Significant Slowdown with omni engine multiple nodes

User 965 | 11/21/2014, 7:04:31 AM

I am trying to write an implementation of Luby's algorithm. I broke the algorithm down into a series of map reduce stages, but I'm getting some odd timing behavior when I try to scale up to multiple nodes. When I run my implementation on a single node on a graph of a half million nodes, it executes in a few seconds, However, when I scale up to multiple nodes, completing the scan takes on the order of 1000 times longer. Adding more nodes just makes it worse.

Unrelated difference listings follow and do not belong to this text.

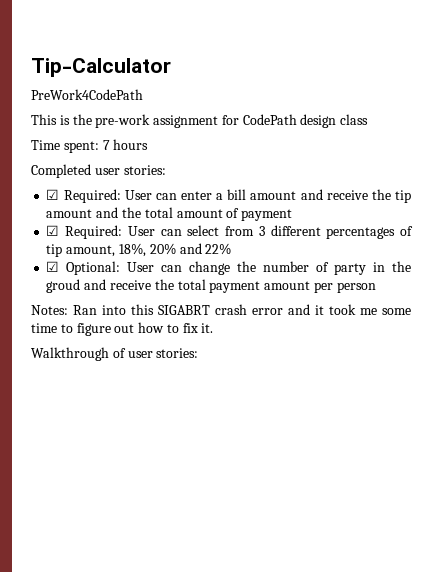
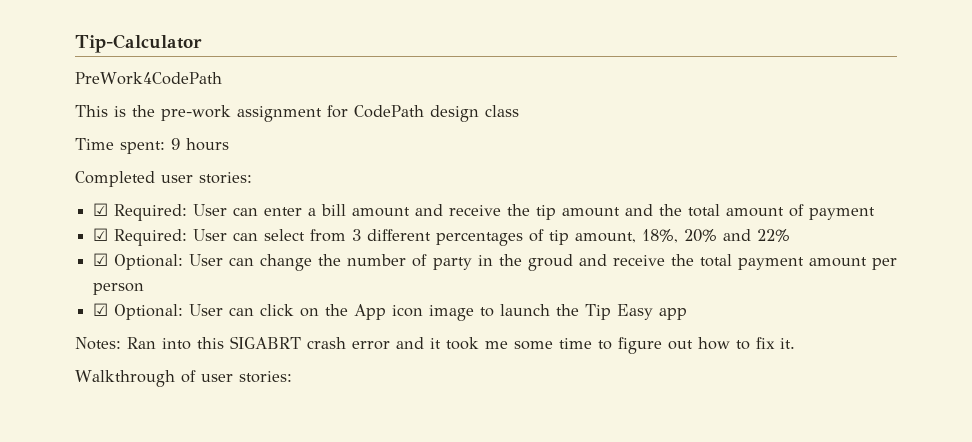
- Time spent: 7 hours
+ Time spent: 9 hours
+ ☑ Optional: User can click on the App icon image to launch the Tip Easy app

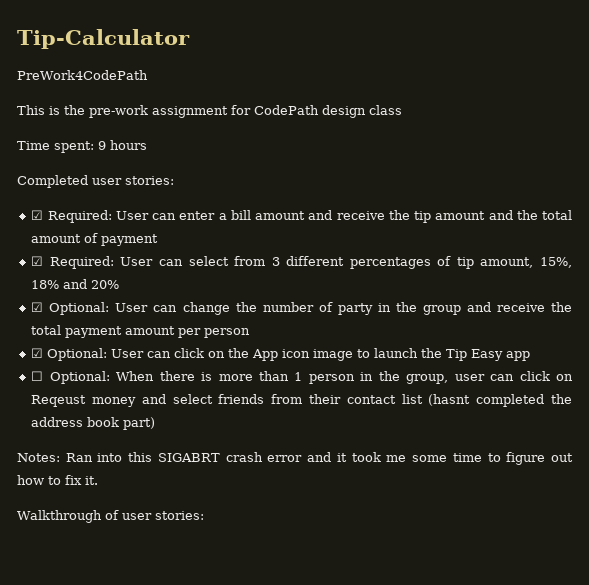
- ☑ Required: User can select from 3 different percentages of tip amount, 18%, 20% and 22%
+ ☑ Required: User can select from 3 different percentages of tip amount, 15%, 18% and 20%
- ☑ Optional: User can change the number of party in the groud and receive the total payment amount per person
+ ☑ Optional: User can change the number of party in the group and receive the total payment amount per person
+ ☐ Optional: When there is more than 1 person in the group, user can click on Reqeust money and select friends from their contact list (hasnt completed the address book part)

I've tracked the problem down to running the omniengine calls, which go from taking tens of milliseconds per iteration on 1 node to 500 milliseconds per iteration on multiple nodes. This is the same whether I run the "async" or "sync" omniengine. The code for each part of the vertex_program consist of a single if statement and a return, so there's not much optimization that can be done there.

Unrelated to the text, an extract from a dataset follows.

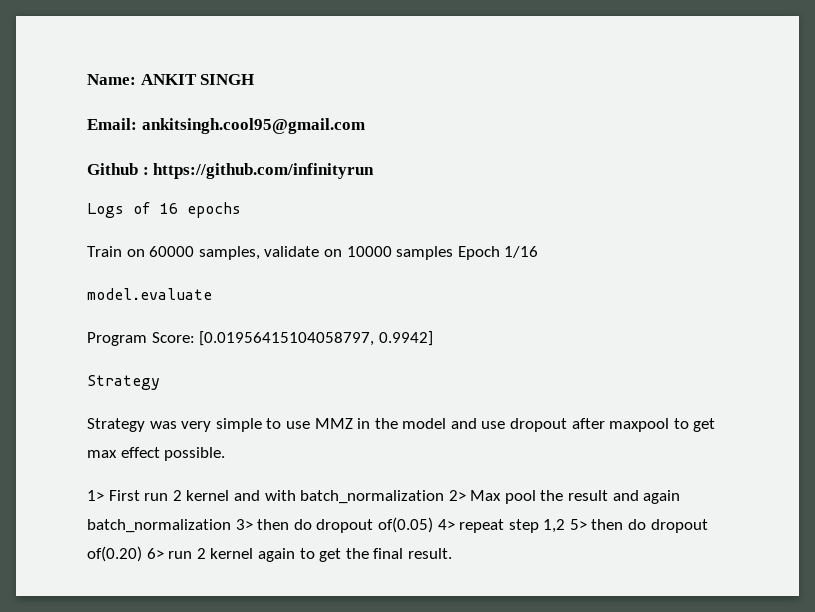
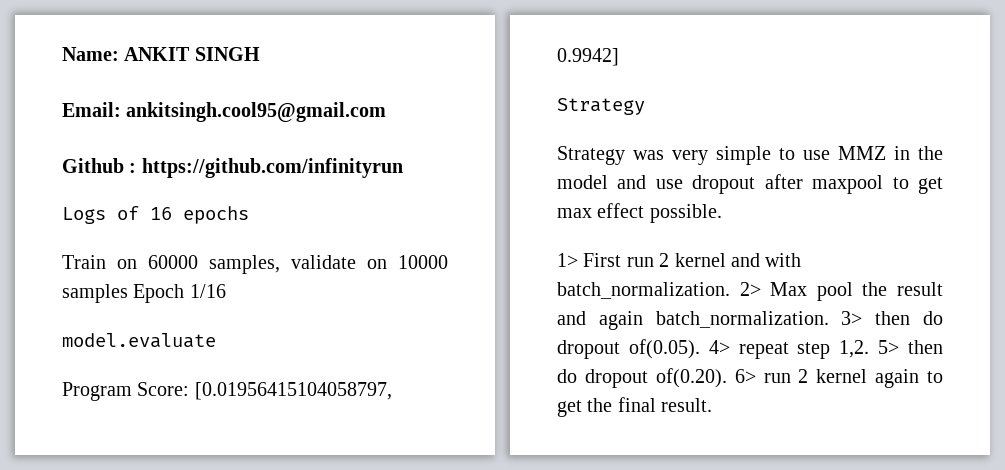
- 1> First run 2 kernel and with batch_normalization 2> Max pool the result and again batch_normalization 3> then do dropout of(0.05) 4> repeat step 1,2 5> then do dropout of(0.20) 6> run 2 kernel again to get the final result.
+ 1> First run 2 kernel and with batch_normalization. 2> Max pool the result and again batch_normalization. 3> then do dropout of(0.05). 4> repeat step 1,2. 5> then do dropout of(0.20). 6> run 2 kernel again to get the final result.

Is breaking the algorithm into a set of vertex programs for omni_engines the right approach here? What could explain the huge slow down?

The call I'm using to run the vertex programs is: graphlab::omniengine<removeneighbors> removeengine(dc, graph, "async"); removeengine.signalall(); removeengine.start();

And here's an example of one of the vertex programs (there are 4, all pretty similar): class removeneighbors: public graphlab::ivertexprogram<graphtype, int>, public graphlab::ISPODTYPE { public: edgedirtype gatheredges(icontexttype& context, const vertextype&vertex) const { return graphlab::IN_EDGES; }

  int gather(icontext_type& context, const vertex_type& vertex, edge_type edge) const {
     if (edge.source().data().state == accepted) {
        return -1;

  void apply(icontext_type& context, vertex_type& vertex, const gather_type& total) {
     if (total < 0) { == discarded; }

  edge_dir_type scatter_edges(icontext_type& context, const vertex_type& vertex) const {
     return graphlab::NO_EDGES;



User 6 | 11/21/2014, 8:18:47 AM

You have a take into account the difficulties of distributed execution (which is not related to GraphLab by the way). As long as you problem is small enough to be solved in a single computer in a few milliseconds, there is no reason to try and solve it using multiple computers, as the network and communication delay will slow you down significantly.

Additionally, the update you perform has zero computational cost. Algorithms which perform more computation and the cpu is the bottleneck will perform better when throwing in additional machines.

To summarize your problem is too small to effectively gain from distribution execution, and the update step is too light weight to allow for a good speedup.